Metadata-Version: 2.1
Name: AutoFeatSelect
Version: 0.1.0
Summary: Automated Feature Selection & Feaure Importance Calculation Framework
Home-page: https://github.com/dorukcanga/AutoFeatSelect
Author: Doruk Canga
Author-email: dorukcanga@gmail.com
License: MIT
Platform: UNKNOWN
Classifier: Programming Language :: Python :: 3
Classifier: License :: OSI Approved :: MIT License
Classifier: Operating System :: OS Independent
Description-Content-Type: text/markdown
License-File: LICENSE.txt

# Automated Feature Selection & Importance

`autofeatselect` is a python library that automates and accelerates feature selection processes for machine learning projects.

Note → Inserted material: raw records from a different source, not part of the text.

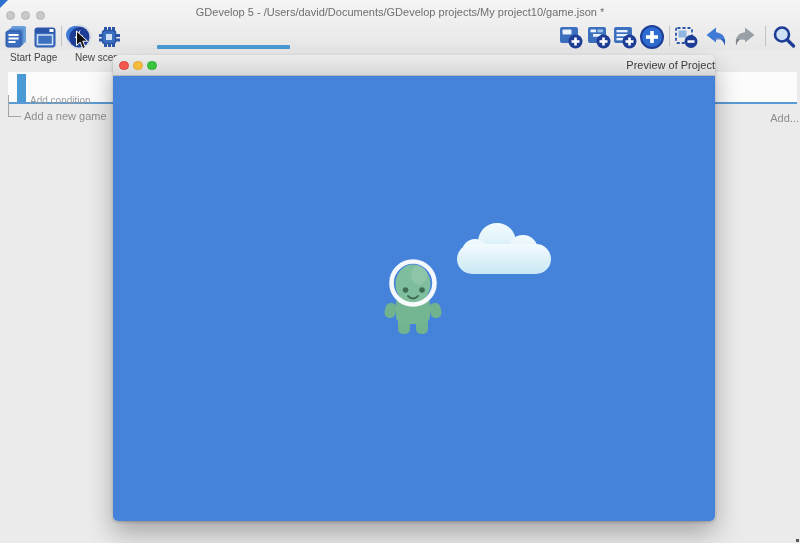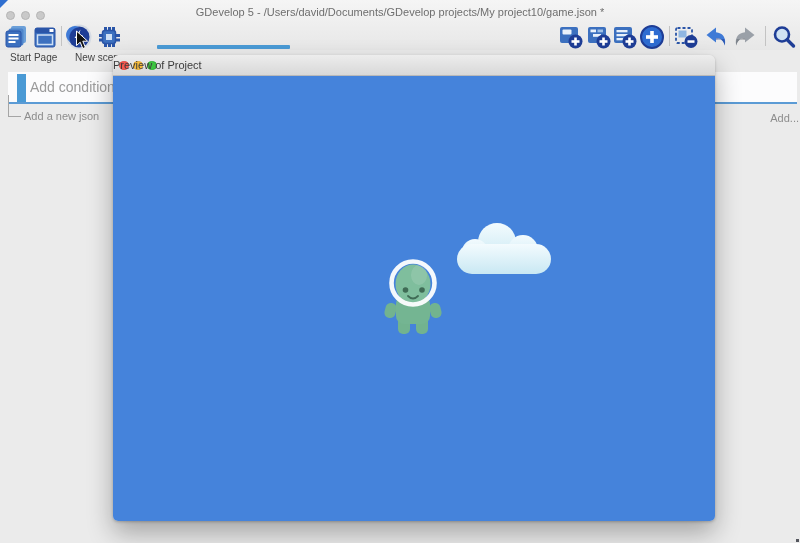"Preview of Project" .ptitle-text { text-align: left -> right }
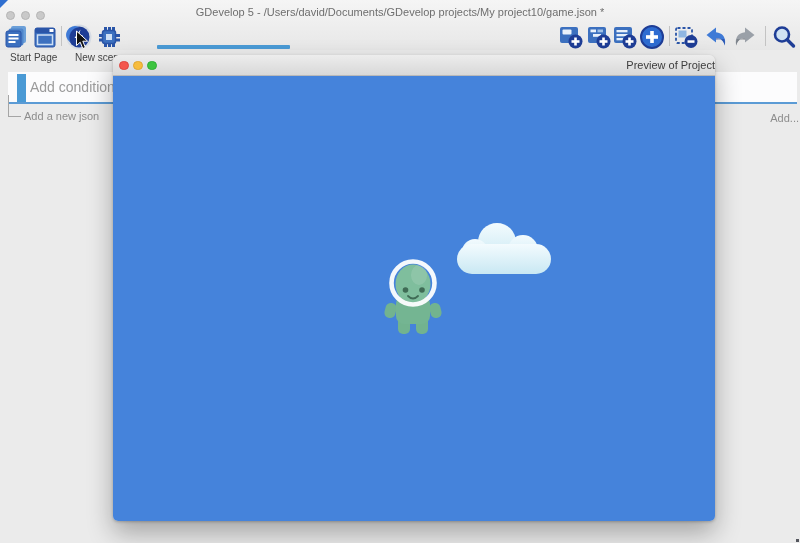"Add condition" .add-condition { font-size: 14px -> 10px; top: 7px -> 23px }
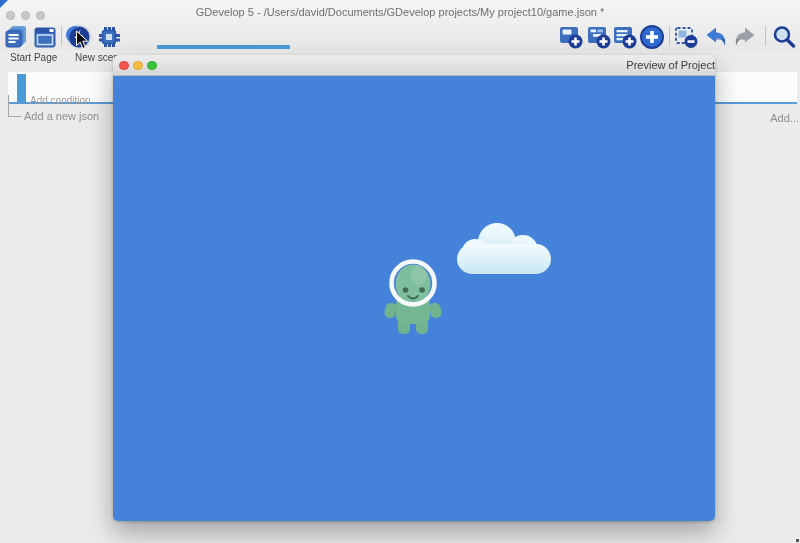"Add a new json" div.add-new-event { text: json -> game }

It helps to calculate feature importance scores & rankings with several methods and also helps to detect and remove highly correlated variables.

## Installation

You can install from PyPI:

```shell
pip install autofeatselect
```

## Key Features

`autofeatselect` offers a wide range of features to support feature selection and importance analysis:

* Automated Feature Selection: Various automated feature selection methods, such as LGBM Importance, XGBoost Importance, RFECV so on. 
* Feature Importance Analysis: Calculation and visualization of feature importance scores for different algorithms seperately.
* Correlation Analysis: Perform correlation analysis to identify and drop correlated features automatically.

## Full List of Methods

__Correlation Calculation Methods__
* Pearson, Spearman & Kendall Correlation Coefficients for Continuous Variables
* Cramer's V Scores for Categorical Variables

__Feature Selection Methods__
* LightGBM Feature Importance Scores
* XGBoost Feature Importance Scores (with Target Encoding for Categorical Variables)
* Random Forest Feature Importance Scores (with Target Encoding for Categorical Variables)
* LassoCV Coefficients (with One Hot Encoding for Categorical Variables)
* Permutation Importance Scores (LightGBM as the estimator)
* RFECV Rankings (LightGBM as the estimator)
* Boruta Rankings (Random Forest as the estimator)

## Usage


* Calculating Correlations & Detecting Highly Correlated Features

```python
num_static_feats = ['x1', 'x2'] #Static features to be kept regardless of the correlation results.

corr_df_num, remove_list_num = CorrelationCalculator.numeric_correlations(X=X_train,
                                                                          features=num_feats, #List of continuous features
                                                                          static_features=num_static_feats,
                                                                          corr_method='pearson',
                                                                          threshold=0.9)

corr_df_cat, remove_list_cat = CorrelationCalculator.categorical_correlations(X=X_train,
                                                                              features=cat_feats, #List of categorical features
                                                                              static_features=None,
                                                                              threshold=0.9)
```

* Calculating Single Feature Importance Score & Plot Results

```python
#Create Feature Selection Object
feat_selector = FeatureSelector(modeling_type='classification', # 'classification' or 'regression'
                                X_train=X_train,
                                y_train=y_train,
                                X_test=None,
                                y_test=None,
                                numeric_columns=num_feats,
                                categorical_columns=cat_feats,
                                seed=24)

#Train LightGBM model & return importance results as pd.DataFrame 
lgbm_importance_df = feat_selector.lgbm_importance(hyperparam_dict=None,
                                                   objective=None,
                                                   return_plot=True)


#Apply RFECV with using LightGBM as the estimator & return importance results as pd.DataFrame 
lgbm_hyperparams = {'learning_rate': 0.01, 'max_depth': 6, 'n_estimators': 400,
                    'num_leaves': 30, 'random_state':24, 'importance_type':'gain'
                   }
rfecv_hyperparams = {'step':3, 'min_features_to_select':5, 'cv':5}

rfecv_importance_df = feat_selector.rfecv_importance(lgbm_hyperparams=lgbm_hyperparams,
                                                     rfecv_hyperparams=rfecv_hyperparams,
                                                     return_plot=False)
```

* Calculating Single Feature Importance Score & Plot Results

```python
#Automated correlation analysis & applying multiple feature selection methods
feat_selector = AutoFeatureSelect(modeling_type='classification',
                                  X_train=X_train,
                                  y_train=y_train,
                                  X_test=X_test,
                                  y_test=y_test,
                                  numeric_columns=num_feats,
                                  categorical_columns=cat_feats,
                                  seed=24)

corr_features = feat_selector.calculate_correlated_features(static_features=None,
                                                            num_threshold=0.9,
                                                            cat_threshold=0.9)

feat_selector.drop_correlated_features()

final_importance_df = feat_selector.apply_feature_selection(selection_methods=['lgbm', 'xgb', 'perimp', 'rfecv', 'boruta'])
```

## License

This project is completely free, open-source and licensed under the MIT license.